TASK DIRECTIONS: Beneath this task is a listing. State how many of its lines include the string "left", giving nothing but the number.

****************************************

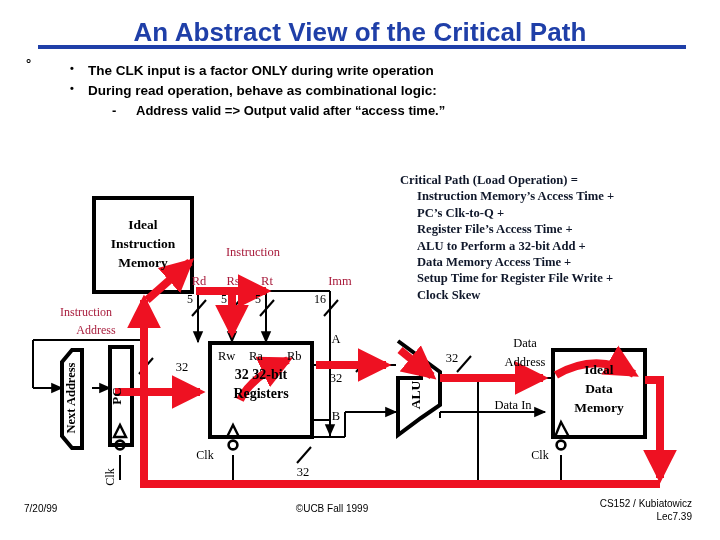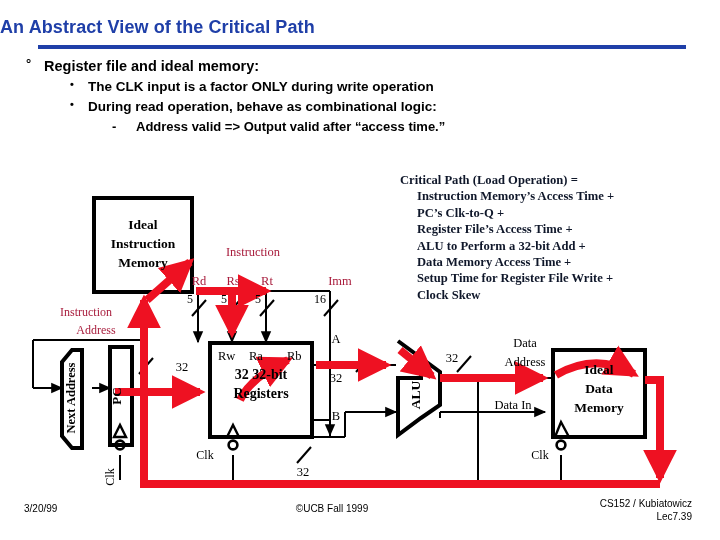--- a/index.html
+++ b/index.html
@@ -10,24 +10,24 @@
     overflow:hidden;
     position:relative;
   }
   #slide { position:relative; width:720px; height:540px; }
 
   
   .title {
     position:absolute;
     left:0; top:17px;
     width:720px;
-    text-align:left;
+    text-align:center;
     font-family:"Liberation Sans", sans-serif;
     font-weight:bold;
-    font-size:18px;
+    font-size:26px;
     color:#1f3fa8;
     letter-spacing:0.1px;
   }
   .title-rule {
     position:absolute;
     left:38px; top:45px;
     width:648px; height:4px;
     background:#1f3fa8;
   }
 
@@ -81,21 +81,20 @@
 <body>
 
 <div id="slide">
 
   <div class="title">An Abstract View of the Critical Path</div>
   <div class="title-rule"></div>
 
   <div class="bullets">
     <p class="b1">
       <span class="mark">°</span>
-      <span>Register file and ideal memory:</span>
     </p>
     <p class="b2">
       <span class="mark">•</span>
       <span>The CLK input is a factor ONLY during write operation</span>
     </p>
     <p class="b2">
       <span class="mark">•</span>
       <span>During read operation, behave as combinational logic:</span>
     </p>
     <p class="b3">
@@ -251,20 +250,20 @@
 
       <text x="525" y="347" font-size="12.5" text-anchor="middle">Data</text>
       <text x="525" y="366" font-size="12.5" text-anchor="middle">Address</text>
       <text x="513" y="409" font-size="12.5" text-anchor="middle">Data In</text>
 
       <text x="205" y="459" font-size="12" text-anchor="middle">Clk</text>
       <text x="540" y="459" font-size="12" text-anchor="middle">Clk</text>
     </g>
   </svg>
 
-  <div class="footer-left">3/20/99</div>
+  <div class="footer-left">7/20/99</div>
   <div class="footer-center">©UCB Fall 1999</div>
   <div class="footer-right">
     <div>CS152 / Kubiatowicz</div>
     <div>Lec7.39</div>
   </div>
 
 </div>
 
 </body></html>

****************************************

EXPECTED OUTPUT: 5